Thank you so much for your explanation, it helped a-lot.
I am going through some literatures about this convex hull construction. I am still confused about one point. suppose, I have a compound with new phase now and it has energy lower than the hull we have above, i.e the black points. Shall, we shift that hull below to include that point or we construct new hull from that point. Here, if we shift that hull below to include that new point, then the points above which are stable (black one) will be unstable with reference to the new point.

How do we tackle this issue ?

Also, can you please have some point on the scale along x axis. We say is on fraction of some element, what does that mean and how you determine it?

Thanks again.


Yep, you’ve got it. If you found a new compound below the existing hull, the hull would shift down the way you’ve described. This happens pretty routinely when we find new structures for a given chemical system (I.e. combination of elements), and our database is updated accordingly by reconstructing the entire diagram.

The x axis is the ratio of the number of atoms of a given element (in this case O) over the total number of atoms, or the mole fraction of that element. For example, in FeO, the mole fraction is 0.5 and in Fe2O3 it’s 0.6.


Thank you so much.

Again, just wanted to clear my understanding.
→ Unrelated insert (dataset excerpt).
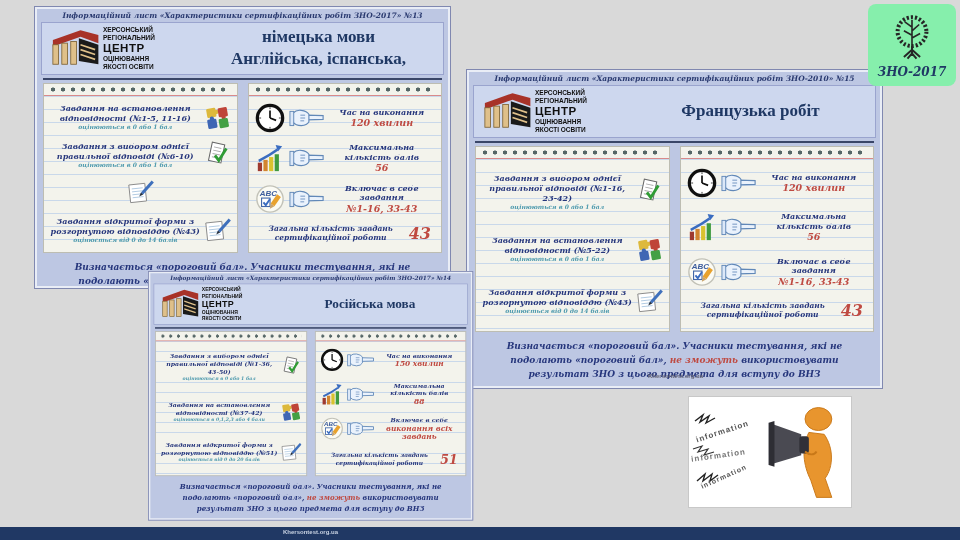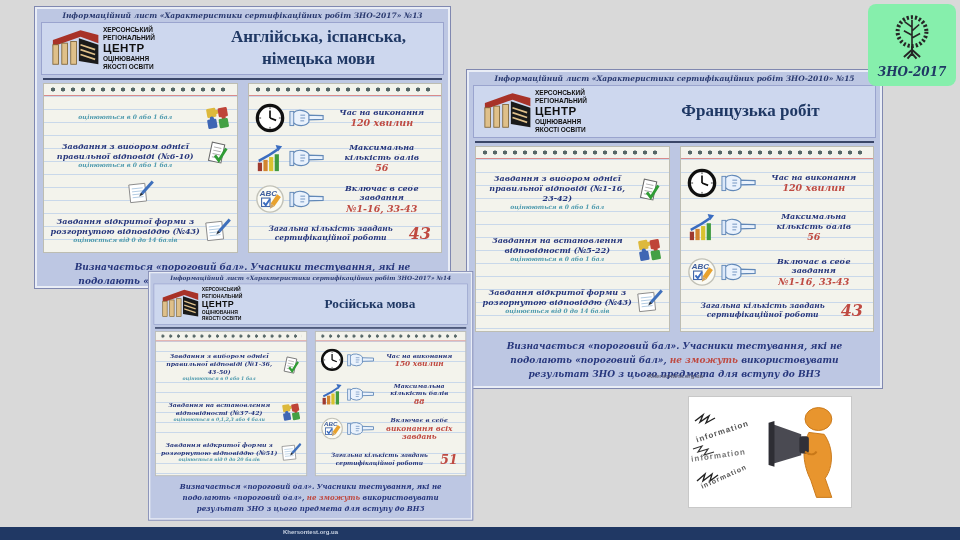"Англійська, іспанська," div { order: before "німецька мови" -> after "німецька мови" }
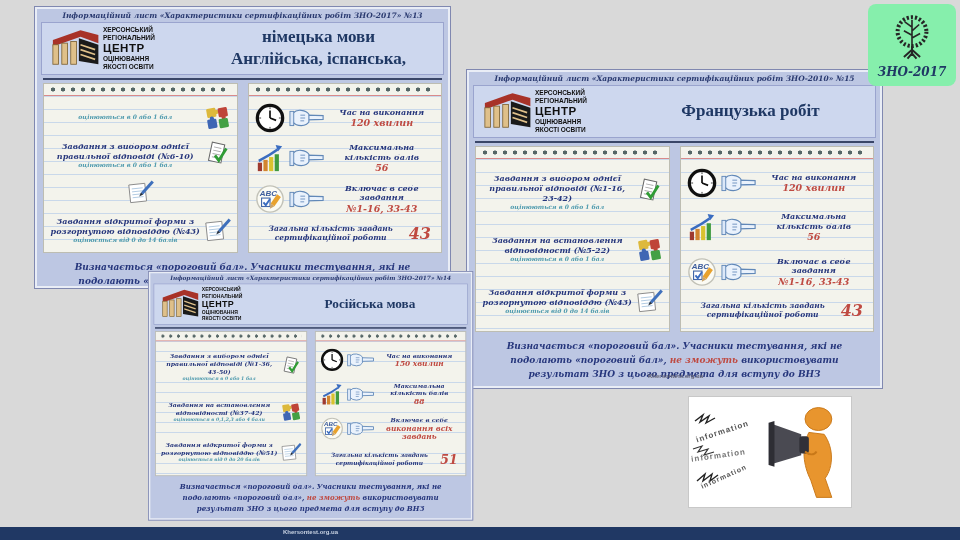"Завдання на встановлення відповідності (№1-5," div.task-label { html: none -> <div>Завдання на встановлення відповідності (№1-5, 11-16)</div> }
When you find new phase below the convex hull (phases on which you consider as stable before) and shift the hull to the new phase, how can we argue about the phases that were previously on the hull but now they lie above the hull ? Shall we say relative to the newly formed convex hull the previous one is unstable ? If that is the case the question may arise under similar external condition how can a phase become stable before and now unstable ?

what if we keep the previous hull and draw a new hull from this newly found phase?

Thanks in advance.


It’s not that a phase physically becomes unstable with the integration of a new compound, it’s that our original approximation was insufficiently populated with phases in order to describe the “correct” convex hull. It was unstable all along, but we didn’t have all the compounds in our phase diagram necessary to designate it as such. Your interpretation where you say relative to the newly formed convex hull the previous one is unstable is correct. Our phase diagrams are always approximations based on the data we include, if a new phase is added that defines a new convex hull, our approximation becomes more complete.

Unless one of the endpoints changes, drawing an entirely new hull or reconstructing the hull partially from the old hull with the newly found phase are equivalent operations. We reconstruct the hull entirely when we build our database because that’s a more convenient way to implement it algorithmically, but you could do either, and they’d give the same result.


Thank you so much for this explanation. Now I am more clear about it.